First Department of Propaedeutic Internal Medicine, Medical School, National and Kapodistrian University of Athens, Laiko Hospital, Athens, 115 27, Greece.
Department of Biological Chemistry, Medical School, National and Kapodistrian University of Athens, Mikras Asias 75, Goudi, Athens, 11527, Greece.
Curr Obes Rep. 2023 Jun;12(2):75-85. doi: 10.1007/s13679-023-00497-1. Epub 2023 Feb 20.
Obesity is related to several comorbidities such as type 2 diabetes mellitus, cardiovascular disease, heart failure, and various types of cancers. While the detrimental effect of obesity in both mortality and morbidity has been well established, the concept of the obesity paradox in specific chronic diseases remains a topic of continuous interest. In the present review, we examine the controversial issues around the obesity paradox in certain conditions such as cardiovascular disease, several types of cancer and chronic obstructive pulmonary disease, and the factors that may confound the relation between obesity and mortality.

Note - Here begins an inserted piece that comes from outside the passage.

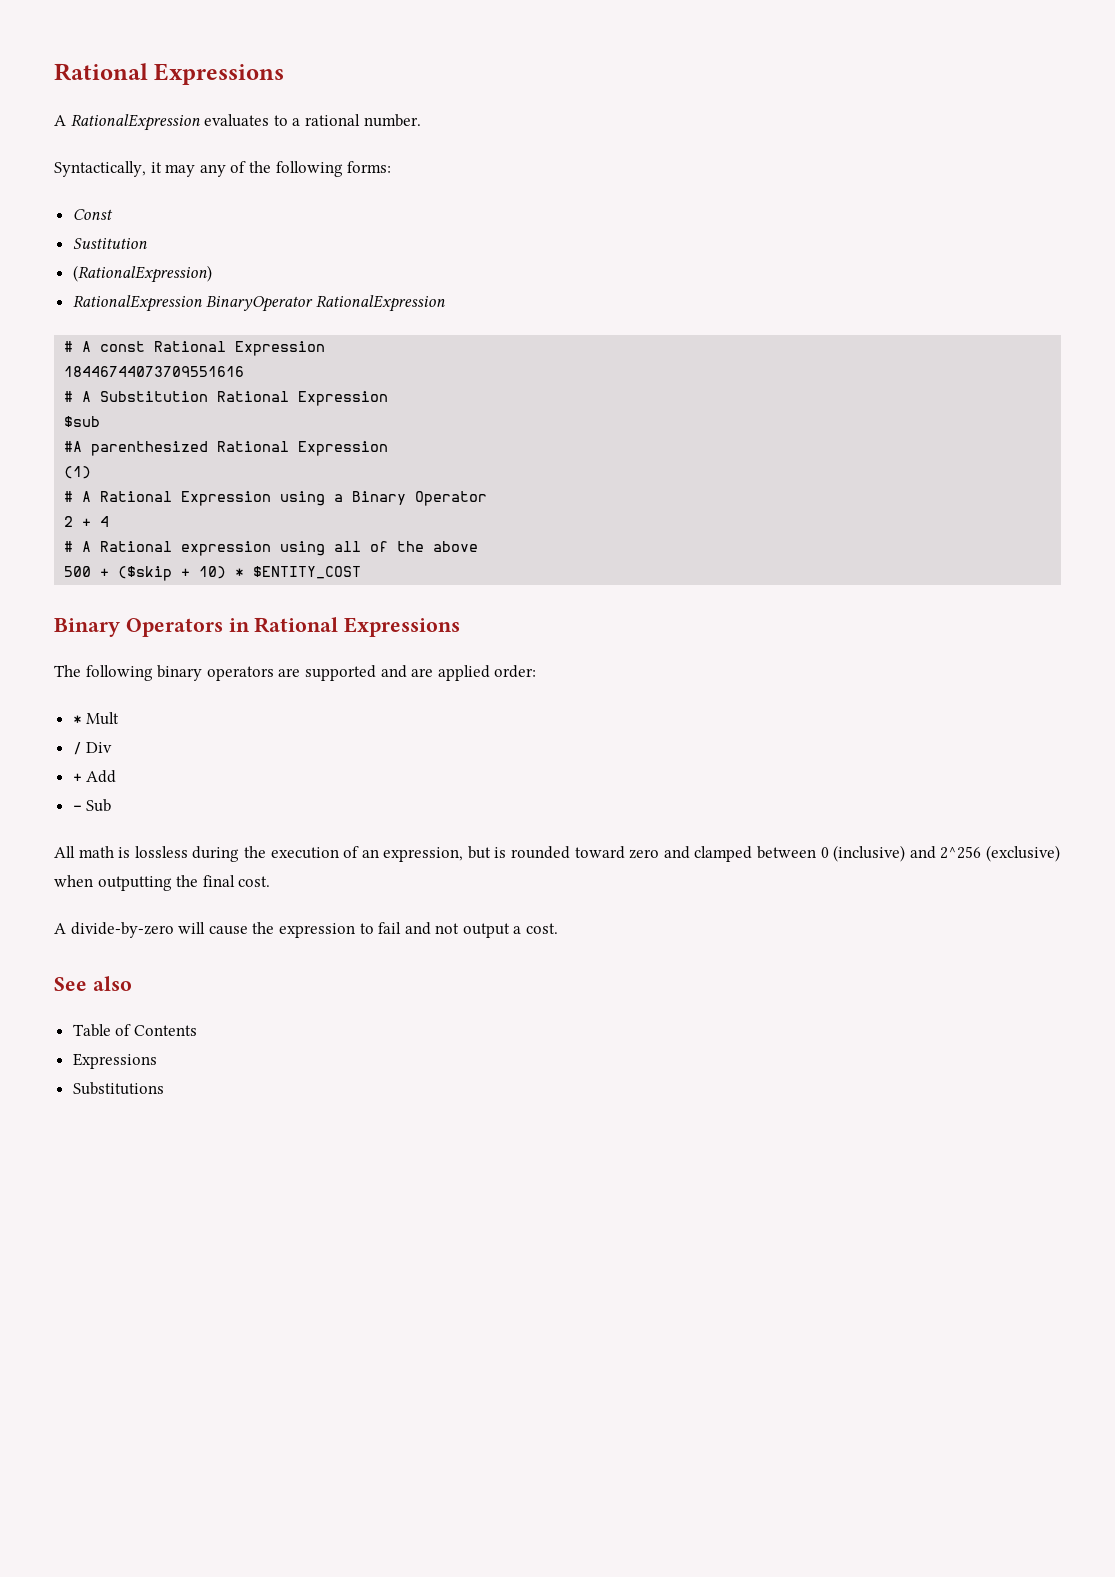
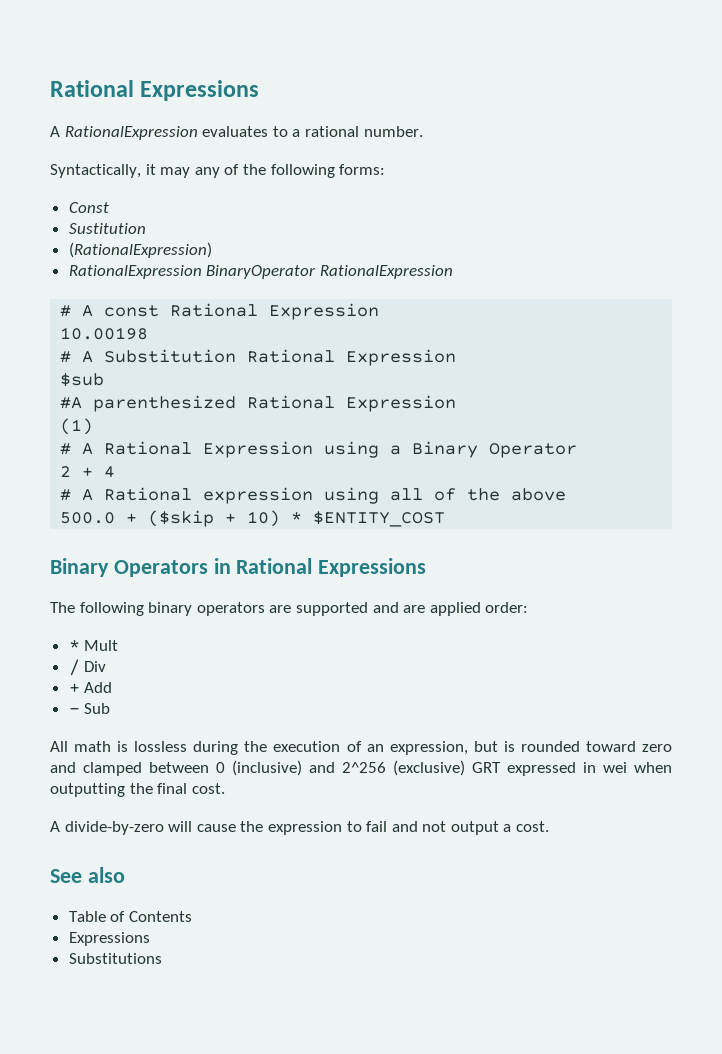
[64,366,245,377] 18446744073709551616 -> [60,327,149,340] 10.00198
[64,566,92,577] 500 -> [60,512,116,524] 500.0
(1060, 853) none -> [472,762,627,776] GRT expressed in wei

We refer to the obesity paradox when particular chronic diseases exhibit an interesting "paradoxical" protective association between the body mass index (BMI) and clinical outcomes. This association, however, may be driven by multiple factors among which the limitations of the BMI itself; the unintended weight loss precipitated by chronic illness; the various phenotypes of obesity, i.e., sarcopenic obesity or the athlete's obesity phenotype; and the cardiorespiratory fitness levels of the included patients. Recent evidence highlighted that previous cardioprotective medications, obesity duration, and smoking status seem to play a role in the obesity paradox. The obesity paradox has been described in a plethora of chronic diseases. It cannot be emphasized enough that the incomplete information received from a single BMI measurement may interfere with outcomes of studies arguing in favor of the obesity paradox. Thus, the development of carefully designed studies, unhampered by confounding factors, is of great importance.

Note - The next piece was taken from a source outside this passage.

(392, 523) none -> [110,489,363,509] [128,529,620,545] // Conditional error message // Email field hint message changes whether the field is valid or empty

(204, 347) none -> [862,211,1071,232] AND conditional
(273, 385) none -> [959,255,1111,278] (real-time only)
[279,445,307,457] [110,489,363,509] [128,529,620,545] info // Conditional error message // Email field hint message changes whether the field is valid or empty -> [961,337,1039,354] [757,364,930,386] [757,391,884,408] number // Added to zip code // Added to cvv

肥胖与多种合并症相关,如 2 型糖尿病、心血管疾病、心力衰竭和各种类型的癌症。虽然肥胖对死亡率和发病率的有害影响已得到充分证实,但特定慢性疾病中肥胖悖论的概念仍然是一个持续关注的话题。在本综述中,我们研究了肥胖悖论在某些情况下(如心血管疾病、多种癌症和慢性阻塞性肺疾病)的争议问题,以及可能混淆肥胖与死亡率之间关系的因素。
当特定慢性疾病中体重指数(BMI)与临床结果之间存在有趣的“悖论”保护关联时,我们称之为肥胖悖论。然而,这种关联可能是由多种因素驱动的,其中包括 BMI 本身的局限性;慢性疾病引起的非故意体重减轻;肥胖的各种表型,即肌少症性肥胖或运动员肥胖表型;以及纳入患者的心肺功能水平。最近的证据强调,先前的心脏保护药物、肥胖持续时间和吸烟状况似乎在肥胖悖论中起作用。肥胖悖论在许多慢性疾病中都有描述。需要强调的是,从单一 BMI 测量中获得的不完整信息可能会干扰支持肥胖悖论的研究结果。因此,精心设计、不受混杂因素影响的研究非常重要。